Si haciendo y deshaciendo Valls es capaz de recuperar para sí el espíritu del Maragall alcalde, puede arrastrar muchos votos ciudadanos: los de Ciudadanos, los del catalanismo siempre moderado y ahora espantado, muchos del PSC y todos los que le queden al PP. Eso es transversalidad y lo demás gaitas.

Valls va, de momento, por libre y eso crea expectativas y dudas. Pero ¿acaso se sabe lo que va a hacer Casado?, ¿imaginaban muchos socialistas lo que haría Sánchez? Valls no es el único político imprevisible, pero sí el que más expectativas va a levantar de entre todos los candidatos a la alcaldía. De momento, ya se ha mostrado partidario de “mantener la firmeza con el separatismo” y, a la vez, recuperar un catalanismo que considera que “es de todos”.

Importa mucho que la primera ciudad de España por la que te preguntan cuando viajas lejos no se deje arrastrar y vuelva a mostrarse abierta y poderosa para enfrentar a un independentismo que se cree todo lo vanguardista, moderno y democrático que no es. Solo Barcelona puede hacerlo y es creíble que el exprimer ministro de Francia pueda ayudar a que la ciudad recupere el pulso cosmopolita de siempre, que el insistente y bien subvencionado ambiente nacionalista le ha ido arrebatando lenta y cuidadosamente.

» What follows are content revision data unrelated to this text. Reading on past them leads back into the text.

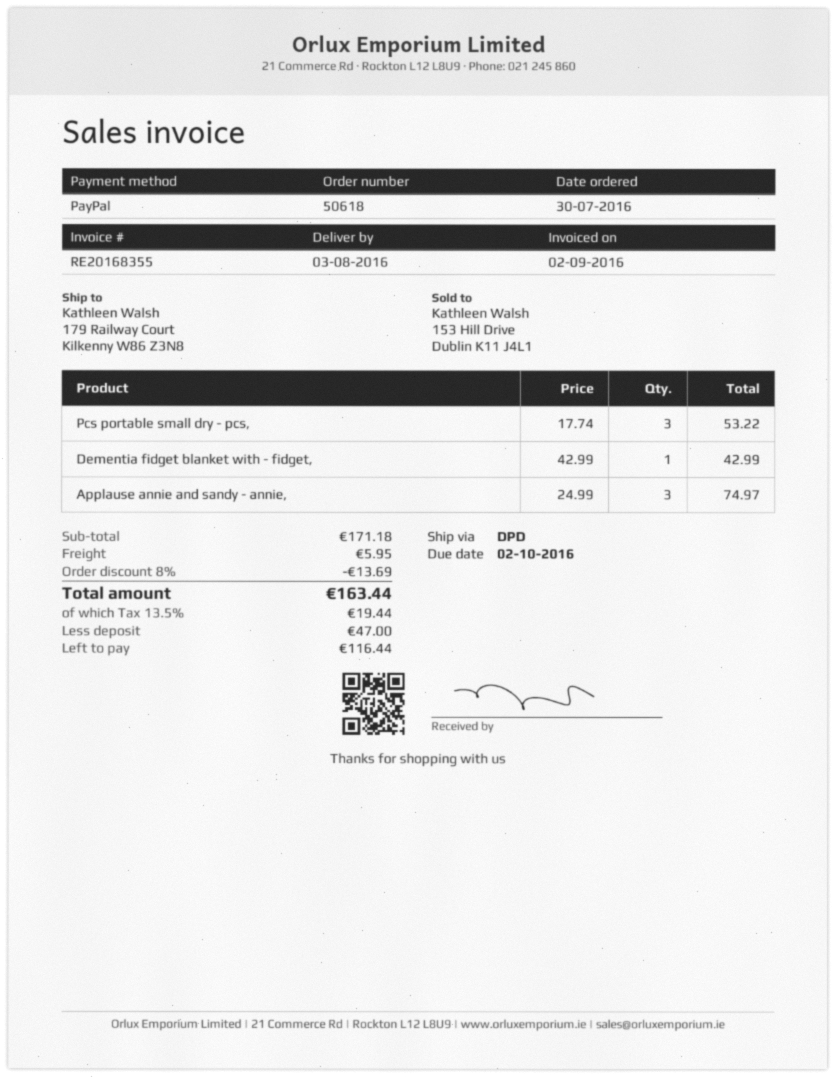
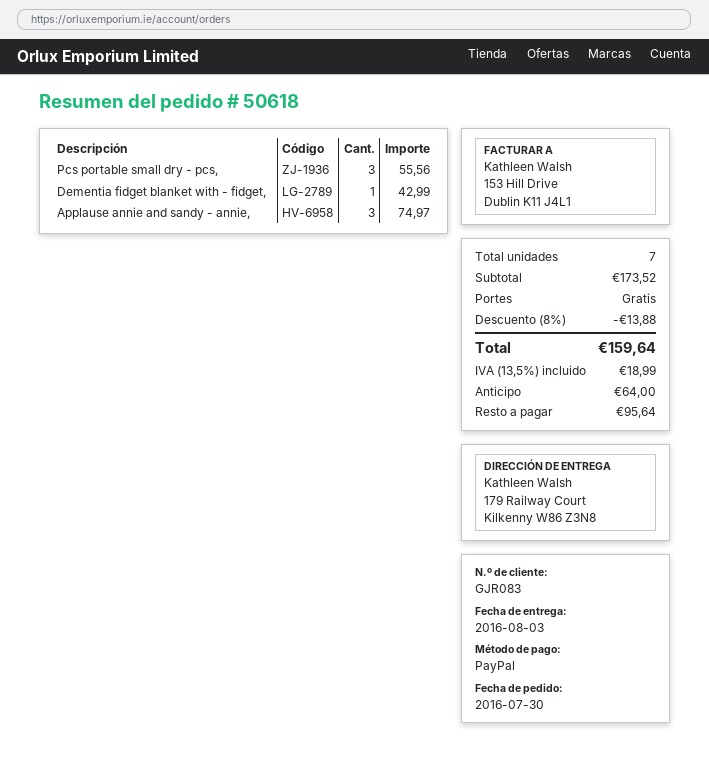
Pcs portable small dry - pcs,: 3 for 53.22 -> 3 for 55.56
subtotal: 171.18 -> 173.52
discount: 8% = 13.69 -> 8% = 13.88
shipping: 5.95 -> 0.00
tax: 13.5% = 19.44 -> 13.5% = 18.99
total: 163.44 -> 159.64
deposit: 47.00 -> 64.00
balance: 116.44 -> 95.64

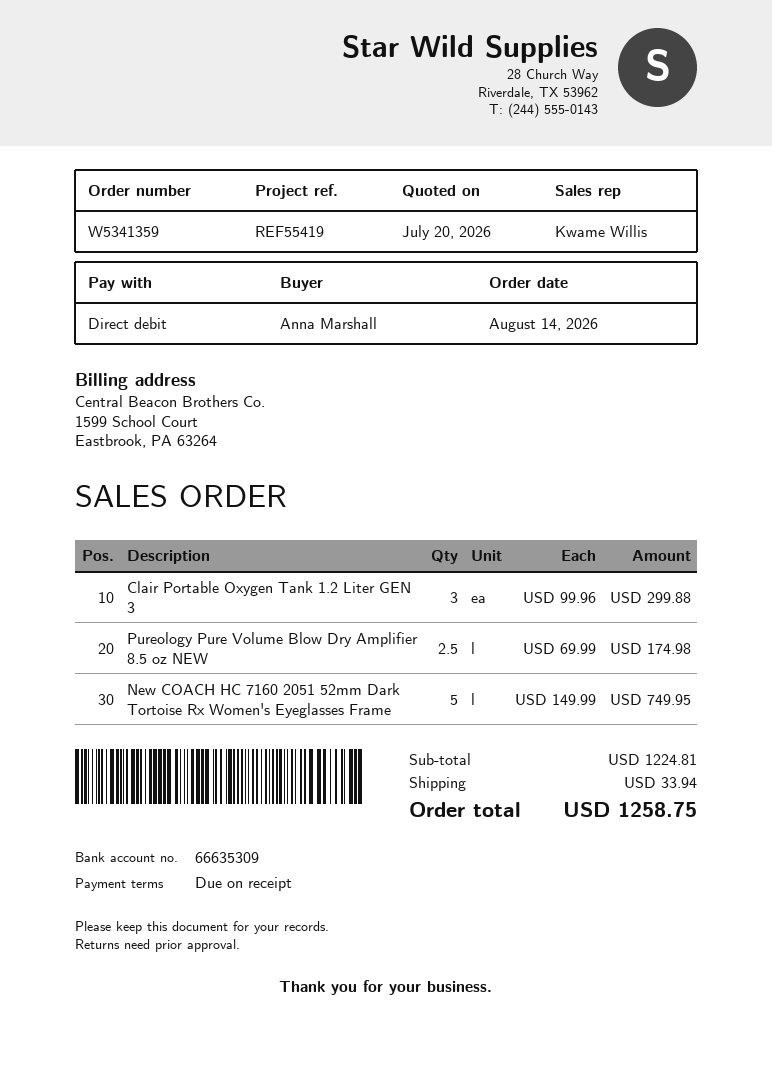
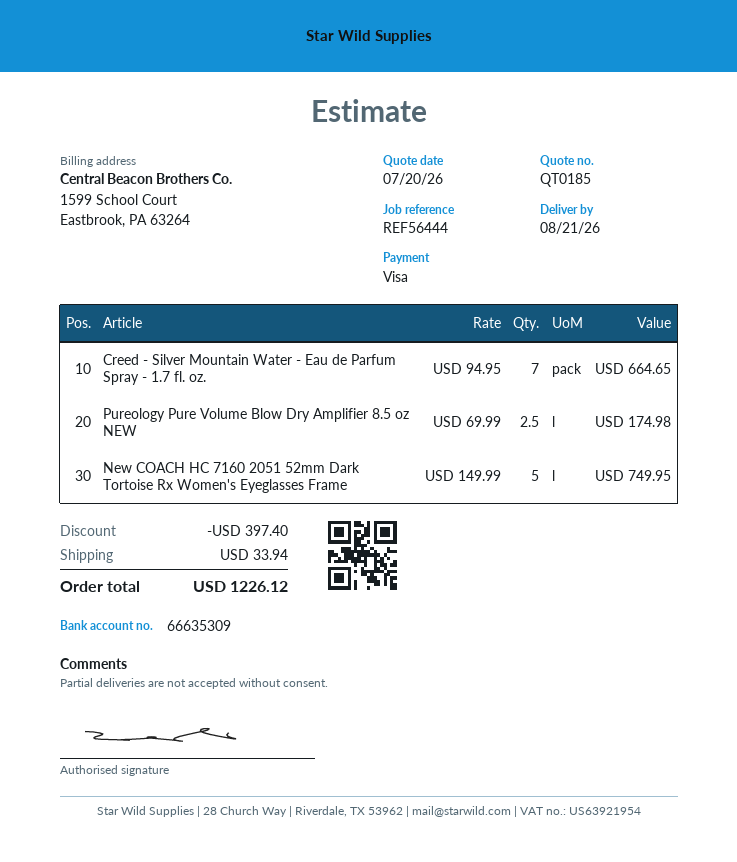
reference: REF55419 -> REF56444
payment method: direct debit -> Visa
Clair Portable Oxygen Tank 1.2 Liter GEN 3: 3 x 99.96 = 299.88 -> none
Creed - Silver Mountain Water - Eau de Parfum Spray - 1.7 fl. oz.: none -> 7 x 94.95 = 664.65
discount: none -> 397.40
total: 1258.75 -> 1226.12

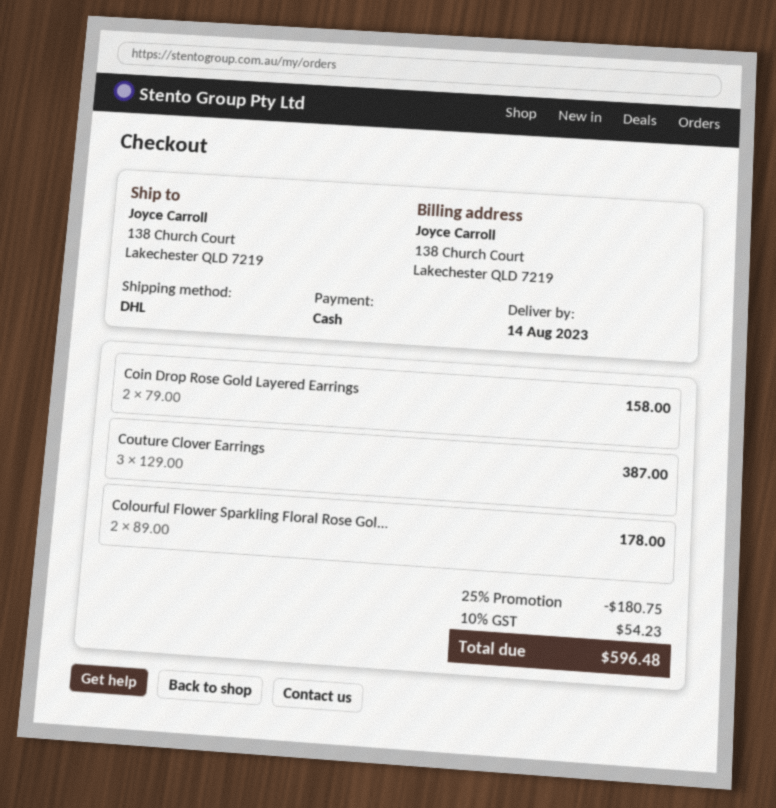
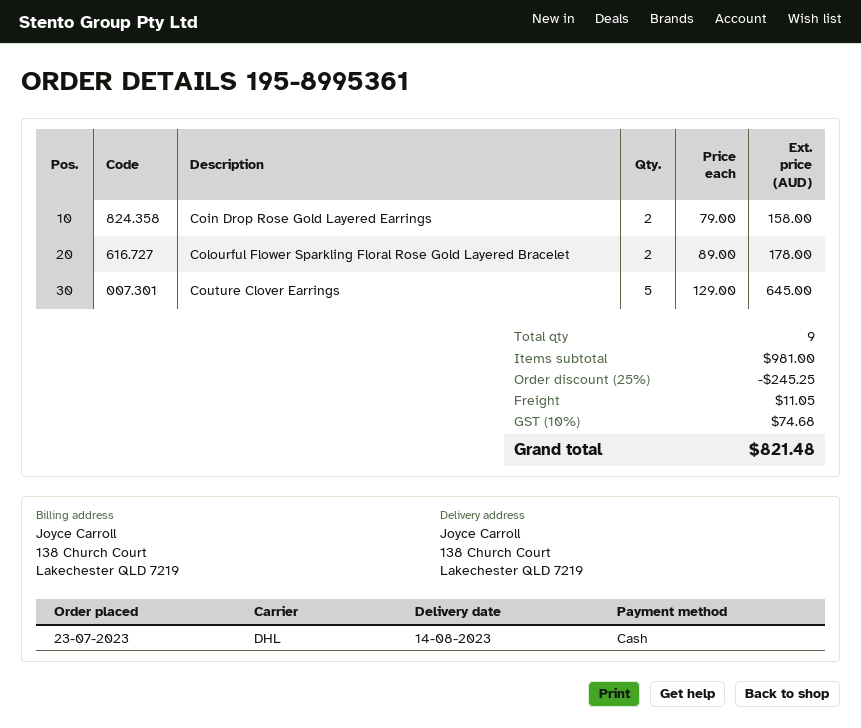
Couture Clover Earrings: 3 x 129.00 = 387.00 -> 5 x 129.00 = 645.00
discount: 25% = 180.75 -> 25% = 245.25
shipping: none -> 11.05
tax: 10% = 54.23 -> 10% = 74.68
total: 596.48 -> 821.48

Un año después del referéndum del 1 de octubre y con el Parlament cerrado por desavenencias entre los propios independentistas, arranca la batalla de las municipales que en Barcelona se prevé durísima sobre todo porque los independentistas saben perfectamente que si se les vuelve a escapar Barcelona acabarán fracasando.

Si estamos o no asistiendo a un nuevo prodigio en esa ciudad ya se verá, pero el revulsivo de un “extranjero” nacido en la ciudad y con un currículo tan apabullante, es el cisne negro que nadie esperaba, que añade interés y que descoloca todas las previsiones.